Proposed Enhancement
Support a "minimal schema" mode where gql-tada can still provide basic type inference without full schema introspection:
With minimal introspection (just root types + standard scalars):
type MinimalIntrospection = {
name: never
query: 'Query'
mutation: never
subscription: never
types: {
Query: { kind: 'OBJECT', name: 'Query', fields: {} }
String: { name: 'String' }
Int: { name: 'Int' }
Float: { name: 'Float' }
Boolean: { name: 'Boolean' }
ID: { name: 'ID' }
}
}
const graphql = initGraphQLTada<{ introspection: MinimalIntrospection }>()
const query = graphql(`
query {
getX {
id
name
}
}
`)
type Result = ResultOf<typeof query>
// Currently works: { getX: unknown }
// Top-level field names ARE preserved!Even better: Support NO introspection as a fallback:
// Allow this without error
const graphql = initGraphQLTada<{}>()
// Provide basic structure with all fields as `unknown`
const query = graphql(`query { user { id } }`)

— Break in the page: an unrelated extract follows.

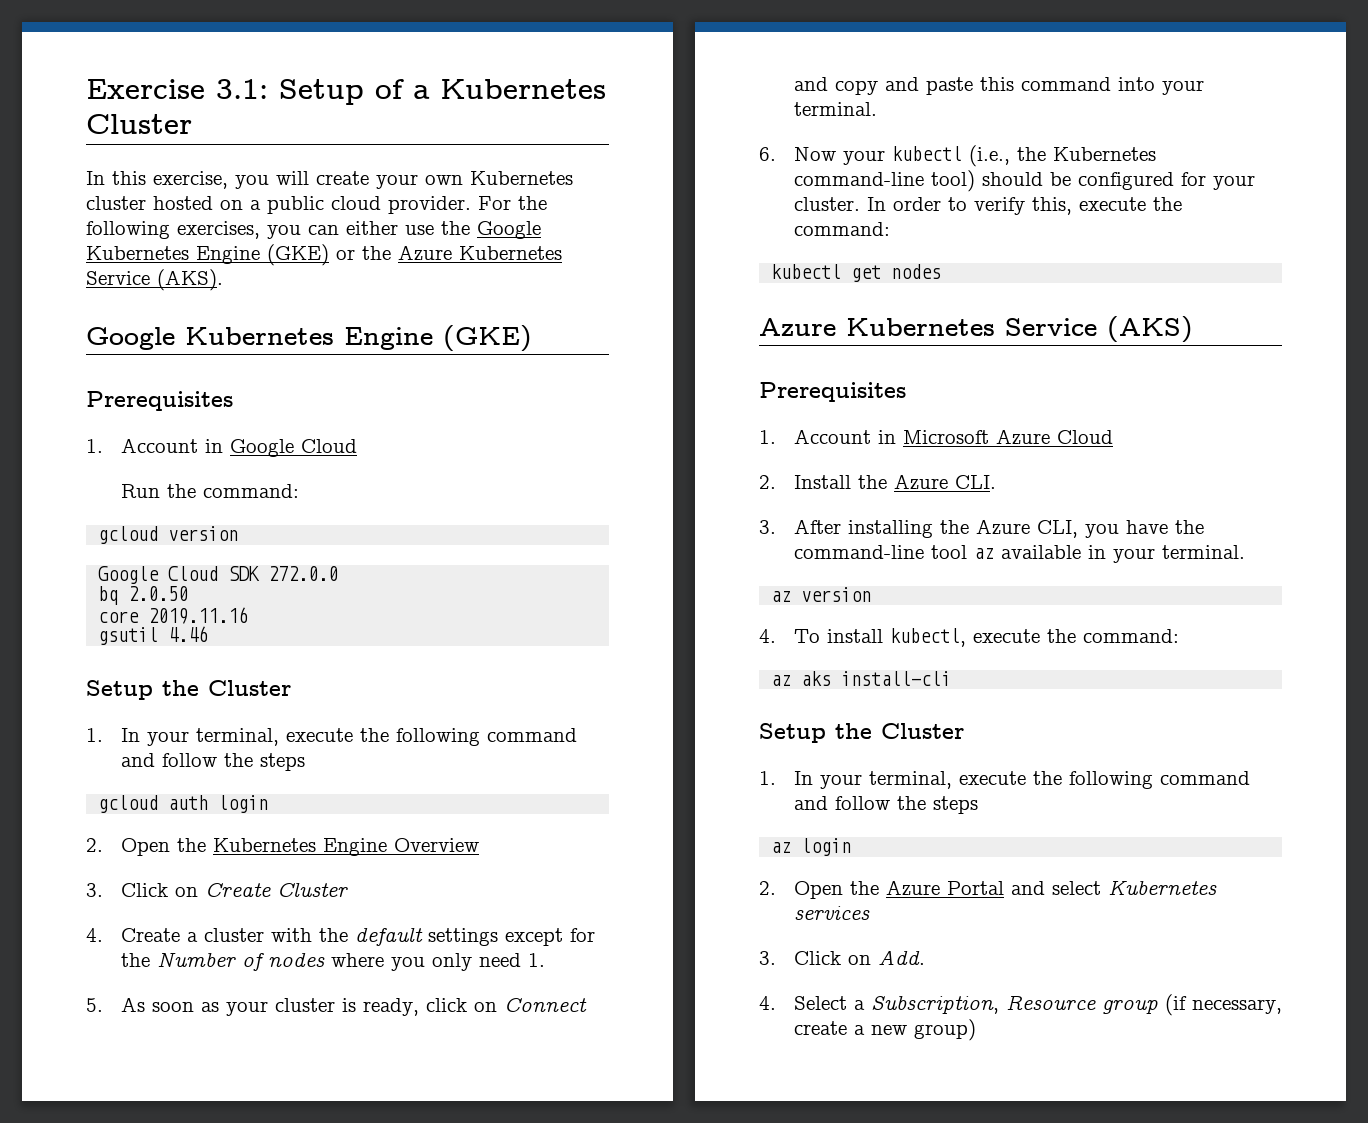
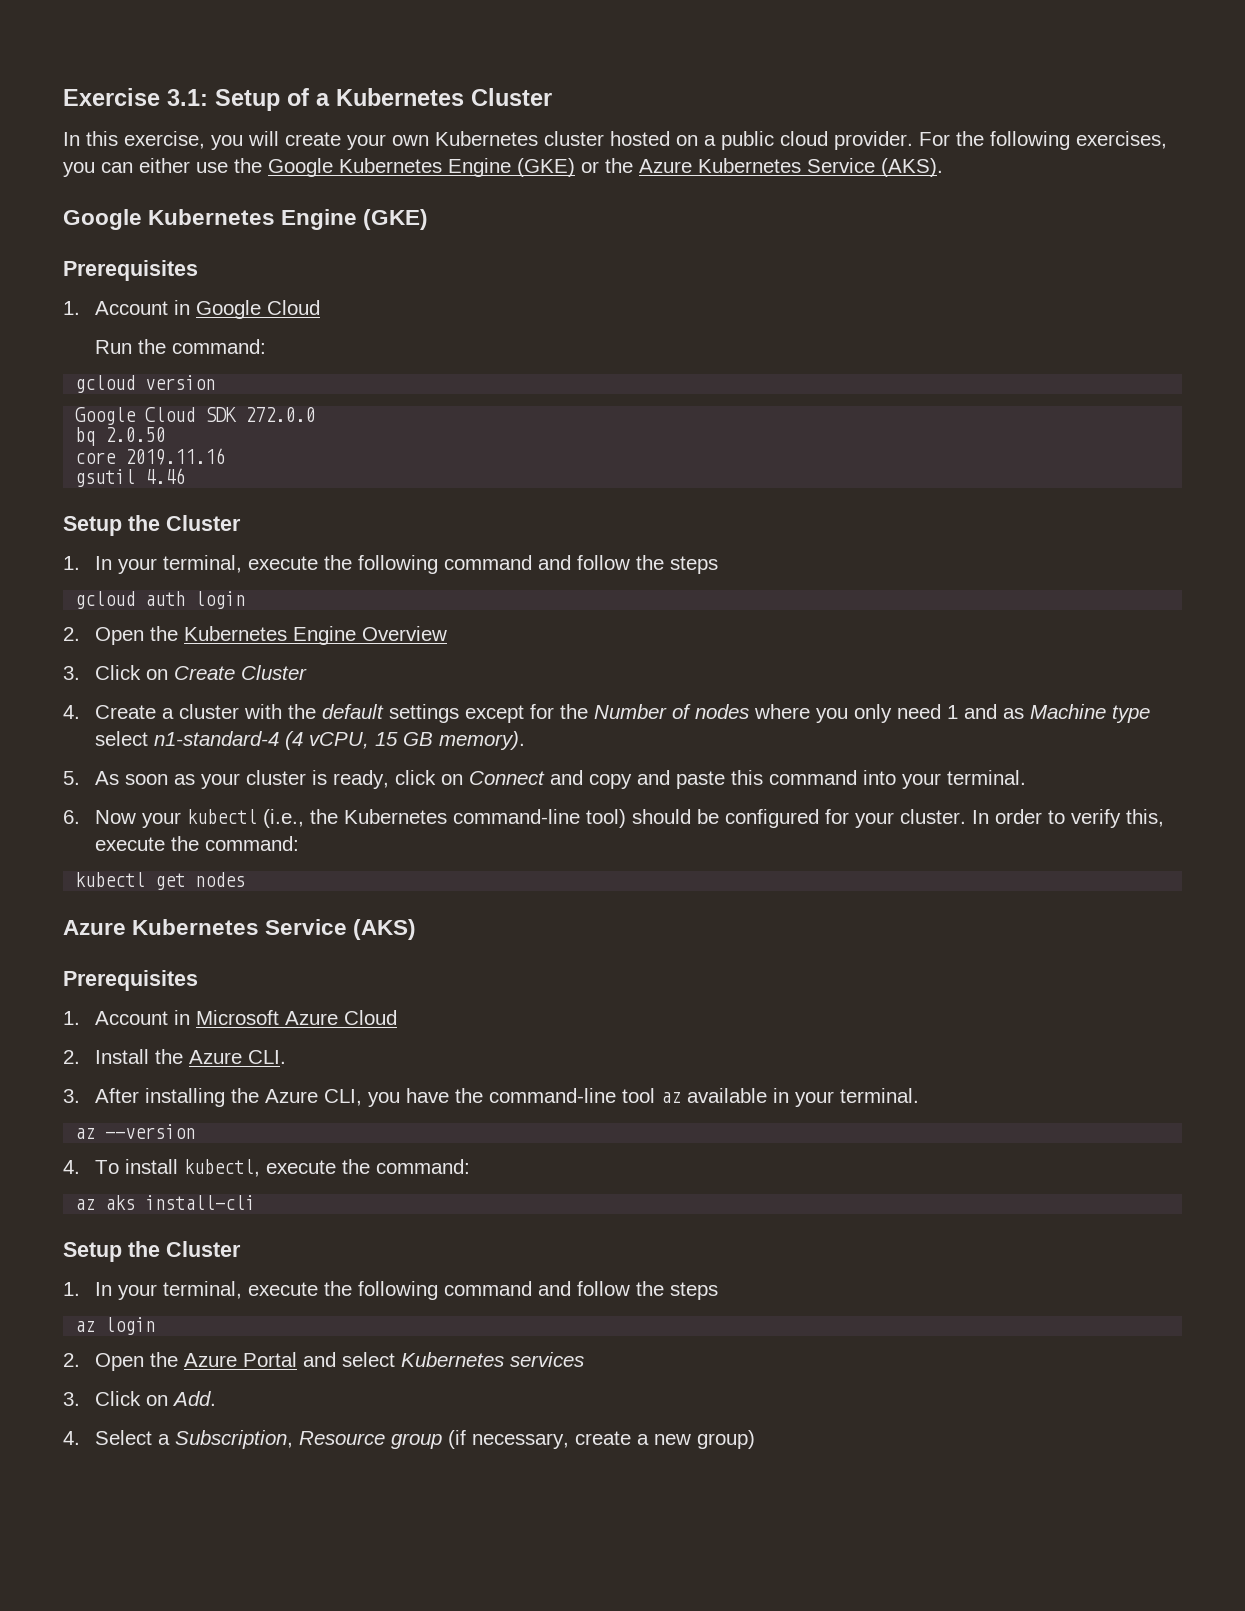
[527,953,545,967] 1. -> [947,704,1151,723] [95,731,526,750] 1 and as Machine type select n1-standard-4 (4 vCPU, 15 GB memory).
[801,587,872,602] version -> [105,1124,196,1139] --version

// Result: { user: unknown }Benefits
Progressive Enhancement
Developers could use gql-tada in stages:
- No schema - Basic structure validation, fields are
unknown - Minimal schema - Top-level field names typed, values are
unknown - Full schema - Complete type safety
Lower Barrier to Entry
- Try gql-tada without setting up schema introspection first
- Prototype quickly with any GraphQL API
- Still get some type safety (structure validation) even without schema
Graceful Degradation
- If schema generation fails, basic types still work
- Better developer experience when working with unfamiliar APIs
- Useful for debugging/exploration
Use Cases
This might primarily be useful for:
- Prototyping - Quick experimentation with GraphQL APIs
- Learning - Lower barrier for developers new to gql-tada
- Exploration - Testing unfamiliar APIs without full schema setup
- Fallback - Graceful degradation when schema isn't available
Caveats
This is admittedly a polish/convenience feature rather than solving a critical real-world problem. Most production use cases will have proper schema introspection. However, it could make the initial developer experience more welcoming and progressive.
Related
This came up while exploring gql-tada integration for Graffle, where we want to support both:
- Generated clients with full schema types
- Raw clients without schema generation
Having minimal schema support would allow raw clients to still benefit from basic structure validation.
Curious if this aligns with gql-tada's design philosophy or if the added complexity isn't worth the convenience benefit.